### Task objective:
Where the line with "- Where the" appears below, start writing out lines exactly, and finish with the line with "- Note: compilation", which is included; write out nothing else.

### Input records:
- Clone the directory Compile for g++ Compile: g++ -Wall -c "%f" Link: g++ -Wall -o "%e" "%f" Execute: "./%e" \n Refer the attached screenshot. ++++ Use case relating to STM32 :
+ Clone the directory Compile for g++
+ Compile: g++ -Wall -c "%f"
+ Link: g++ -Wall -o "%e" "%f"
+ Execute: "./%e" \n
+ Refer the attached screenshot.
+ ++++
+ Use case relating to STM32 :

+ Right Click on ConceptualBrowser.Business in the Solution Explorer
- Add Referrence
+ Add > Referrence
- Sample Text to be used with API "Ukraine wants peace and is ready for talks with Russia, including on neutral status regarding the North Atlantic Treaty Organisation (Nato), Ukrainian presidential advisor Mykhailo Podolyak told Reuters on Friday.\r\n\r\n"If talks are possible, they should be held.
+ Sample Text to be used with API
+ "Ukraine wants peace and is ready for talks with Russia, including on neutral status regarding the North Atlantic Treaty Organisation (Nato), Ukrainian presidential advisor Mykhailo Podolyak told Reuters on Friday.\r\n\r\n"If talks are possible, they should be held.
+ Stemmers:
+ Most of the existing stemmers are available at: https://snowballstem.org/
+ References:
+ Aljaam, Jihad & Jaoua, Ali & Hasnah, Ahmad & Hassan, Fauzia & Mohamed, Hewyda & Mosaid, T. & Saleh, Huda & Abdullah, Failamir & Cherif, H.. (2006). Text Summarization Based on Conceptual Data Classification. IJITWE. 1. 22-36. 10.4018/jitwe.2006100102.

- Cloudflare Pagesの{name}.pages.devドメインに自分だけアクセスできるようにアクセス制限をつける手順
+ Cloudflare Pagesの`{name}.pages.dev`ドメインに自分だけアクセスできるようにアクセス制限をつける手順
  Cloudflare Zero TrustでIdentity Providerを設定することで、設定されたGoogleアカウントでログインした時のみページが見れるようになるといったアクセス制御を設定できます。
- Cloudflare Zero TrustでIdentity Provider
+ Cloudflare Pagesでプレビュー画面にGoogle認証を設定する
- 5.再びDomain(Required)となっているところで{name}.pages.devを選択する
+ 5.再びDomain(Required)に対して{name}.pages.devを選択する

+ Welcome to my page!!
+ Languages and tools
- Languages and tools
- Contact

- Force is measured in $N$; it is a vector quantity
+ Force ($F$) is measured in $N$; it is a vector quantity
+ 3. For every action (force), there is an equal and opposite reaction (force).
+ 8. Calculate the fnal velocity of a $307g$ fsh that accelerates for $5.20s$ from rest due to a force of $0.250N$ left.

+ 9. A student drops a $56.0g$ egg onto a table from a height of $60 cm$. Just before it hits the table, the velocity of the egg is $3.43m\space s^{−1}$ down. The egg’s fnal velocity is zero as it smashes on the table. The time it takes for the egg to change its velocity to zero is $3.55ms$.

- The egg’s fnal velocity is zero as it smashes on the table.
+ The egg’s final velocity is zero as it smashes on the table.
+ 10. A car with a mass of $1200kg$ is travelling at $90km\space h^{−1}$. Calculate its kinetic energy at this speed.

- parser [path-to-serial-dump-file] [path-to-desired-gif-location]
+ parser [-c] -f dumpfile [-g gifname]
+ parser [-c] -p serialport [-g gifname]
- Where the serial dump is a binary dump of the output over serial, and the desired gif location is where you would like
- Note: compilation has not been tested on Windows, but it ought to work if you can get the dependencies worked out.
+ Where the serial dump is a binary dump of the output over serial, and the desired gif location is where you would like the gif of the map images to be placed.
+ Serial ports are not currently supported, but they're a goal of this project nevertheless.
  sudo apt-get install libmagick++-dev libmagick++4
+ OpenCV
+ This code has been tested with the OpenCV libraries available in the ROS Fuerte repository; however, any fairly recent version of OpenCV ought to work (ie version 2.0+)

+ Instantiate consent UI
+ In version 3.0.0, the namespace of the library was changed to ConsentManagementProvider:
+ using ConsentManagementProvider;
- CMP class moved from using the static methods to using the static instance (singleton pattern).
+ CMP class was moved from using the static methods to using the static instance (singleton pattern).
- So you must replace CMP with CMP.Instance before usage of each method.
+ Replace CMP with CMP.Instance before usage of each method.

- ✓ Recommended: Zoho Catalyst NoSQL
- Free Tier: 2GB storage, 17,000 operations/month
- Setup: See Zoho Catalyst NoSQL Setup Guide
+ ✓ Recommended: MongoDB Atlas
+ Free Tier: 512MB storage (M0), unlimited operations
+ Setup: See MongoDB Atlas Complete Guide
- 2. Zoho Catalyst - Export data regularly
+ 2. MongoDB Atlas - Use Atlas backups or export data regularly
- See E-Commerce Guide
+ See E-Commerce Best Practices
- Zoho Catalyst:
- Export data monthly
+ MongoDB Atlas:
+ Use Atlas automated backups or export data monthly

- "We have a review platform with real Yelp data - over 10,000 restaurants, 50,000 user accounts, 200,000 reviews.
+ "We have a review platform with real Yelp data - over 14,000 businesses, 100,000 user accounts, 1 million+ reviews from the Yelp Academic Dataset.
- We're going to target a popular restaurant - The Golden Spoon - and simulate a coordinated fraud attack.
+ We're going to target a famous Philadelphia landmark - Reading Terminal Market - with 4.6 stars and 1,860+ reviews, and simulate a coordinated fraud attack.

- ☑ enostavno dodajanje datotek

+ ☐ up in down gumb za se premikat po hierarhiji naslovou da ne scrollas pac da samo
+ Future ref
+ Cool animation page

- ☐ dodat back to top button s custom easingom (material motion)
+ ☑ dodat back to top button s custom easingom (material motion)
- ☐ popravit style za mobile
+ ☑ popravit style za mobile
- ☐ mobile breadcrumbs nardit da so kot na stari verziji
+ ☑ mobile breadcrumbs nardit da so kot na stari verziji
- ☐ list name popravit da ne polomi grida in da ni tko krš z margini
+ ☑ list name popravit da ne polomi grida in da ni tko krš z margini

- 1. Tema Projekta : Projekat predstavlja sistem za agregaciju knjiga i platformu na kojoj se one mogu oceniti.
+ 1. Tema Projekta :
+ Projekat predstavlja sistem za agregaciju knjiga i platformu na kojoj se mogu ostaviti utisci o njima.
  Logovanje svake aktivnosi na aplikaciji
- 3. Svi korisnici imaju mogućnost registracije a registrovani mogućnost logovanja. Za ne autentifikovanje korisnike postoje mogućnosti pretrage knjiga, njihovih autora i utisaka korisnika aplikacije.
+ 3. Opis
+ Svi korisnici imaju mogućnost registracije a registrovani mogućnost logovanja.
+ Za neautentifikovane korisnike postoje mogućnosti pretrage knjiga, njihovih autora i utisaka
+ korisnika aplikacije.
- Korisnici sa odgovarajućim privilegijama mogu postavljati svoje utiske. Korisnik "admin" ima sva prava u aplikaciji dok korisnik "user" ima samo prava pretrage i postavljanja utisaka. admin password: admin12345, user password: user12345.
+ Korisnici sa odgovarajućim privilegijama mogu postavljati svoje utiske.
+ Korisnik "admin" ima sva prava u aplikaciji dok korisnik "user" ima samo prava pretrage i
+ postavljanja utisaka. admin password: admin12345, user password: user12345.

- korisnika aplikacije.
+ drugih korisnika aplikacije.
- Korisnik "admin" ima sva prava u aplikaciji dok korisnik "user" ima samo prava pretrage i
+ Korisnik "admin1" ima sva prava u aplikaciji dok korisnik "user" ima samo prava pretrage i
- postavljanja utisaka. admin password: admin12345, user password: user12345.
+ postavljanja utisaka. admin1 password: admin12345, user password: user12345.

### Reply to the exercise:
- Where the serial dump is a binary dump of the output over serial, and the desired gif location is where you would like
- Note: compilation has not been tested on Windows, but it ought to work if you can get the dependencies worked out.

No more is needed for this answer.